A fresh protest against police brutality that started in Lagos last week Thursday has spread to many other states of the federation and in different countries of the world.
The protesters with hashtags #EndSARS, #SARMustEnd and #EndSWAT, do not seem to be ready to drop their demand for a total reform of the Nigerian Police.
Reacting in a statement on Wednesday he entitled
‘Beyond SARS, SWAT, we need state police now,’ which he posted on his Twitter handle, @iamekweremadu, the former deputy Senate president said:
“The ongoing protests over the excesses of elements in @PoliceNG didn’t come to me as a surprise. I’d always known, and warned severally that a day like this would and Nigerians would no longer tolerate the worsening insecurity and the excesses of those that should protect lives and property.
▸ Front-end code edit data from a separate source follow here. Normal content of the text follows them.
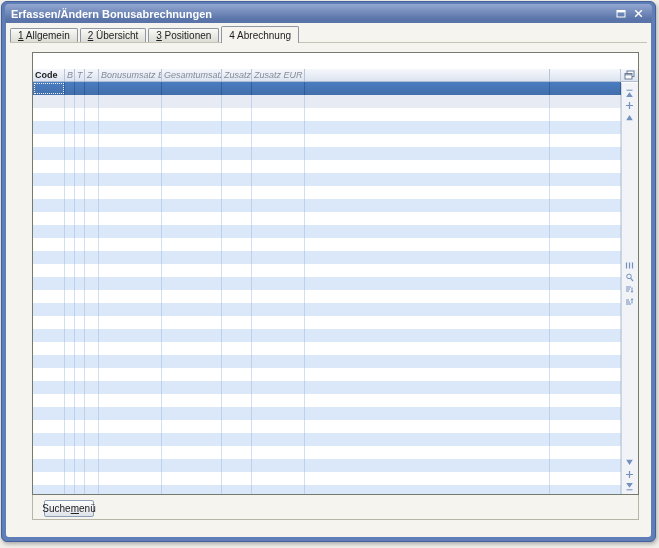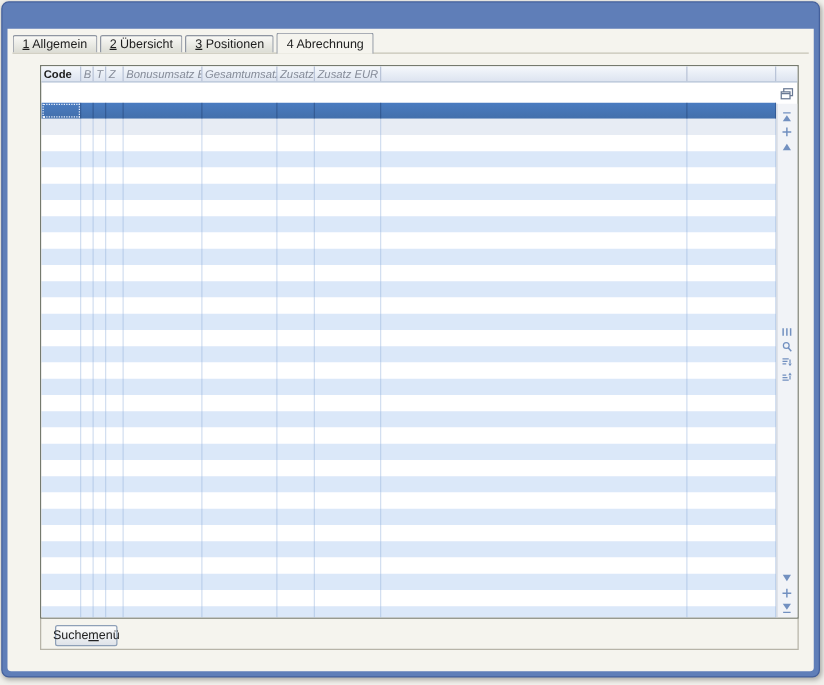--- a/index.html
+++ b/index.html
@@ -82,6 +82,20 @@
 <body>
 
 <div class="dialog">
+  <div class="titlebar">
+    <span class="title">Erfassen/Ändern Bonusabrechnungen</span>
+    <span class="winbtn">
+      <svg class="ic" width="10" height="9" viewBox="0 0 10 9">
+        <rect x="1" y="1.5" width="8" height="6.5" fill="none" stroke="#fff" stroke-width="1"></rect>
+        <path d="M1 2.6h8" stroke="#fff" stroke-width="1.6"></path>
+      </svg>
+    </span>
+    <span class="winbtn">
+      <svg class="ic" width="9" height="9" viewBox="0 0 9 9">
+        <path d="M1.2 1.2l6.6 6.6M7.8 1.2L1.2 7.8" stroke="#fff" stroke-width="1.4"></path>
+      </svg>
+    </span>
+  </div>
 
   <div class="client">
     <div class="tabstrip" id="tabs">

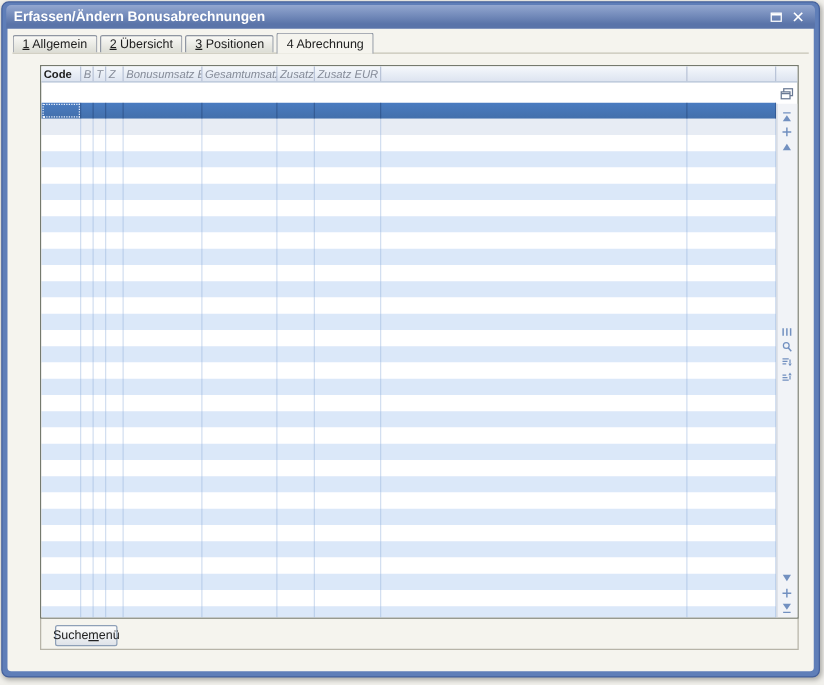--- a/index.html
+++ b/index.html
@@ -42,7 +42,7 @@
   .search-label{font-weight:bold;color:#2b2b2b;margin:0 5px 0 4px;}
   .search-placeholder{font-style:italic;color:#8d929e;}
 
-  .gridheader{position:absolute;left:0;top:0;width:100%;height:13px;
+  .gridheader{position:absolute;left:0;top:16px;width:100%;height:13px;
     background:linear-gradient(#f5f8fc,#dde4f0);border-bottom:1px solid #aebdd4;
     display:flex;}
   .hcell{height:100%;border-right:1px solid var(--header-sep);font-size:9px;

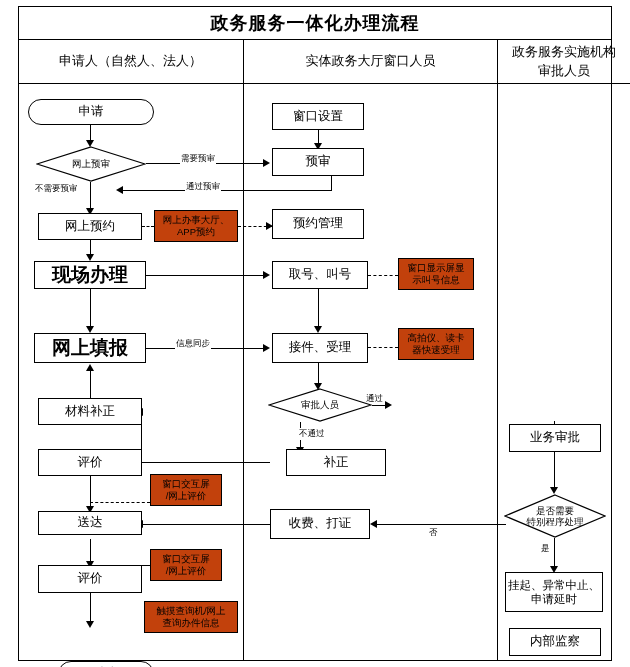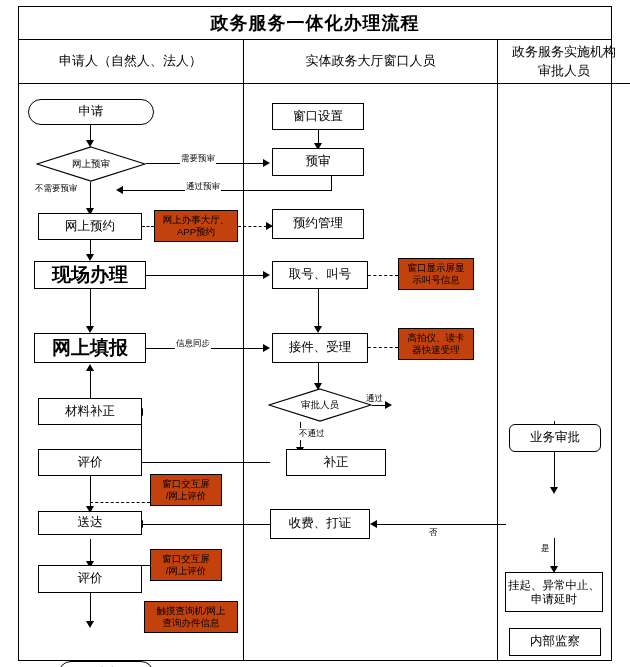--- a/index.html
+++ b/index.html
@@ -281,7 +281,7 @@
   <div class="ln lnv" style="left:554px; top:421px; height:18px;"></div>
   <div class="arrow ar-down" style="left:550px; top:436px;"></div>
 
-  <div class="node" style="left:509px; top:424px; width:92px; height:28px;border-radius:6px;">业务审批</div>
+  <div class="node" style="left:509px; top:424px; width:92px; height:28px;">业务审批</div>
 
   <div class="ln lnv" style="left:554px; top:452px; height:38px;"></div>
   <div class="arrow ar-down" style="left:550px; top:487px;"></div>

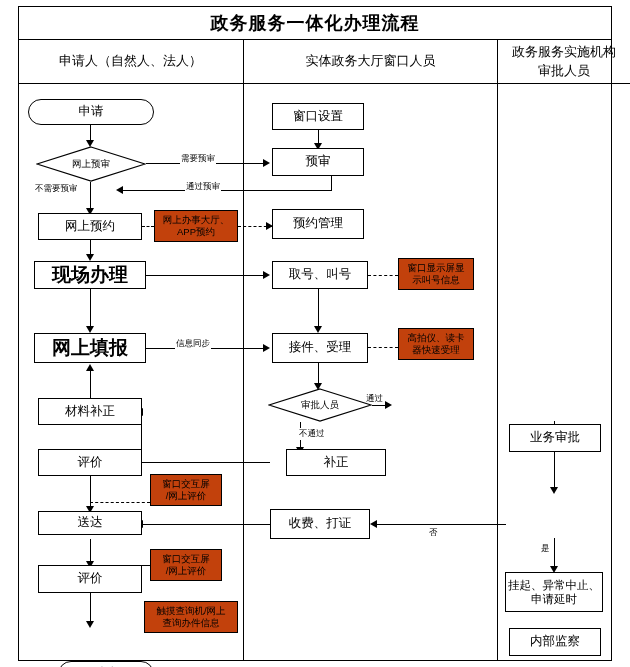--- a/index.html
+++ b/index.html
@@ -286,6 +286,12 @@
   <div class="ln lnv" style="left:554px; top:452px; height:38px;"></div>
   <div class="arrow ar-down" style="left:550px; top:487px;"></div>
 
+  <div class="diamond" style="left:504px; top:494px; width:102px; height:44px;">
+    <svg class="dshape" viewBox="0 0 102 44" preserveAspectRatio="none">
+      <polygon points="51,1 101,22 51,43 1,22" fill="#ffffff" stroke="#000000" stroke-width="1.3"></polygon>
+    </svg>
+    <div class="dtext">是否需要<br>特别程序处理</div>
+  </div>
 
   <div class="ln lnh" style="left:376px; top:524px; width:130px;"></div>
   <div class="arrow ar-left" style="left:370px; top:520px;"></div>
“The problem with our policing and the attendant insecurity and excesses can be located in Sections 214 (1) and 215 (2) of1999 Constitution, which provides for a unitary police and an IGP to oversea Nigeria.
“This informed my Bill for the Creation of State Police with adequate provisions in the mode of financing, control, and appointment of the high commands of such state police services to insulate them from abuse and give citizens roles in each State Police Service Commissions.
“Sadly, the Bill hasn’t received the requisite political support in the 8th and 9th @NGRSenate. Once again, I call on @MBuhari and stakeholders to seize the opportunity of the widespread demands for police reforms to do the right thing, addressing the structural challenges.
“Nigeria is the only federal state with a unitary police. It has never worked anywhere. It is not working here and it will never work.
“So, whether we call it SARS or SWAT, we will only be addressing the symptoms, not the diseases until we decetralise policing to allow states take charge of security of lives and properties of their people. It’s a more reassuring way of addressing the mounting challenges of abuse, indiscipline, inadequate and poorly-motivated manpower, and lack of logistics, equipment bedevilling policing in Nigeria.”